I’ve managed to snag an invitation to have another Thanksgiving dinner with Maureen and her family, and she said I could bring a dessert*, so I decided I’d make cranberry-orange cheesecake**. It has a gingersnap-graham-cracker crust, and swirls of cranberry sauce flavored with orange zest. The swirls came out quite pretty. Sadly, the cheesecake cracked rather extensively. I consulted with tinaconnolly, who had made cheesecake before, and she assured me that cheesecakes crack all the time, and that it should still taste fine.
Being rather paranoid (and having only a 9 inch springform pan, when the recipe called for a 10 inch pan), I made a couple of mini-cheesecakes so that I could make sure everything tasted ok***.
The mini-cheesecakes knew somehow that they would be eaten at home, and that they didn’t have to be pretty. So, unlike the big cheesecake, neither of the minis cracked (at least, not so far, and they’re pretty much cooled now so my understanding is that the most dangerous time has passed).
* Technically, I wasn’t asked to bring a dessert. I was told “But on the other hand, [there’s] only one dessert…”
** I’ve never made cheesecake before, so of course I went straight for the most complicated recipe I could find.

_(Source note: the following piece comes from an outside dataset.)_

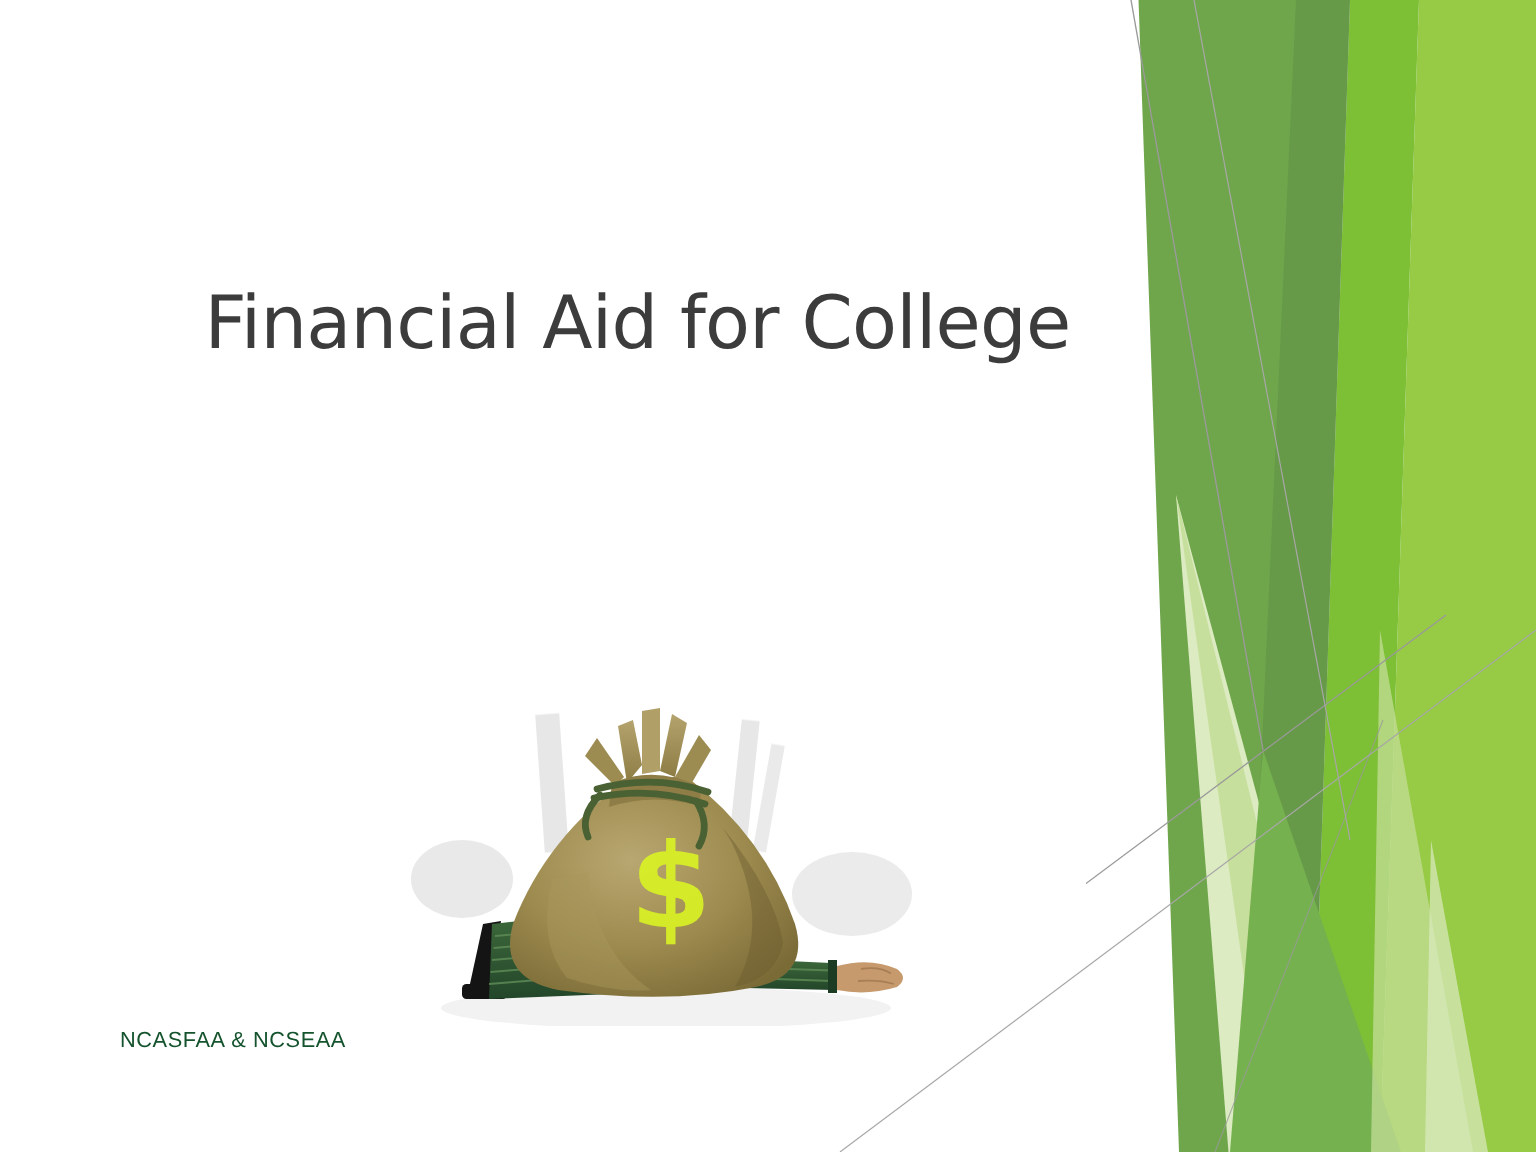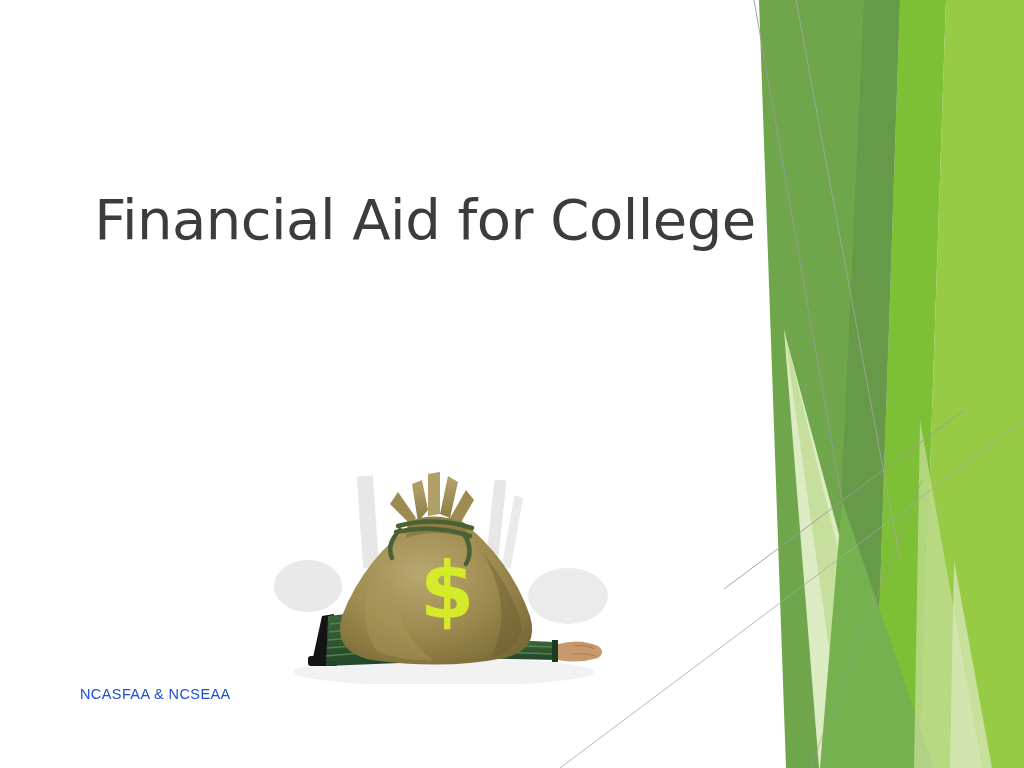"Financial Aid for College" .title-line { font-size: 56px -> 49px }
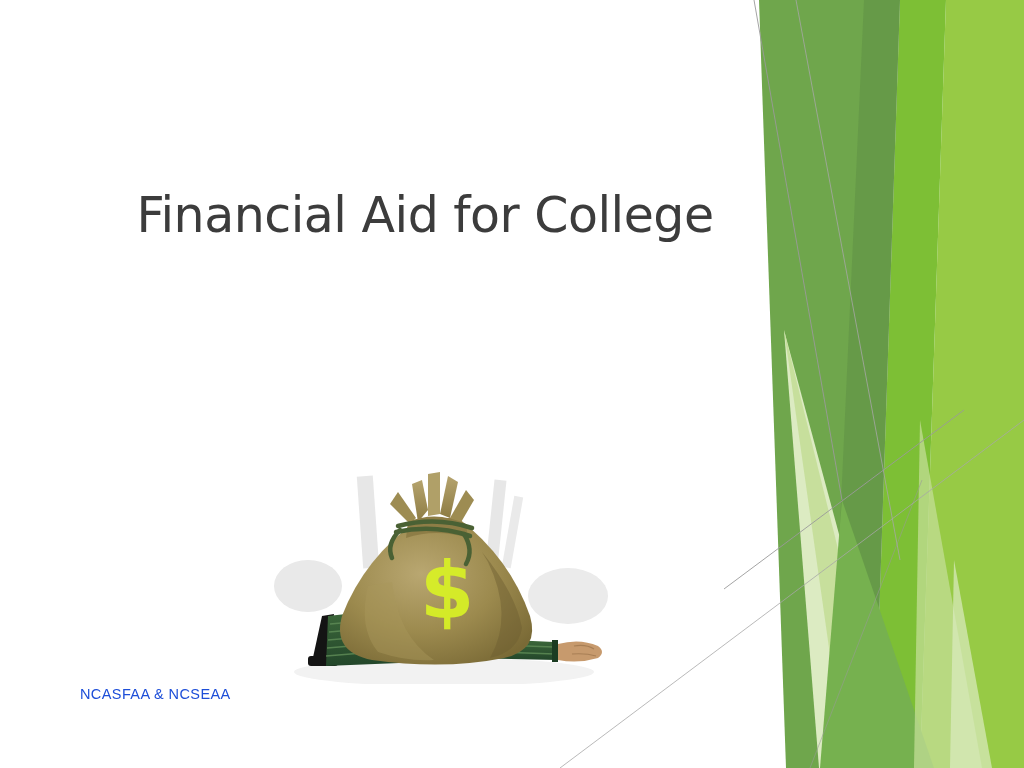"NCASFAA & NCSEAA" .footer-credit { color: #1d4ed8 -> #14532d }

*** Despite never having made cheesecake before, much less this particular cheesecake, I could only assume that I know better than whoever it is that wrote the recipe I was vaguely working from. So I made liberal changes to the crust (which was originally made from butter cookies), and the swirls (added some cinnamon, and subtracted the raspberries). So it is CRUCIAL that Peter and I sample the cheesecake prior to taking it to a Thanksgiving dinner, just to make sure the new combination of flavors isn’t somehow poisonous.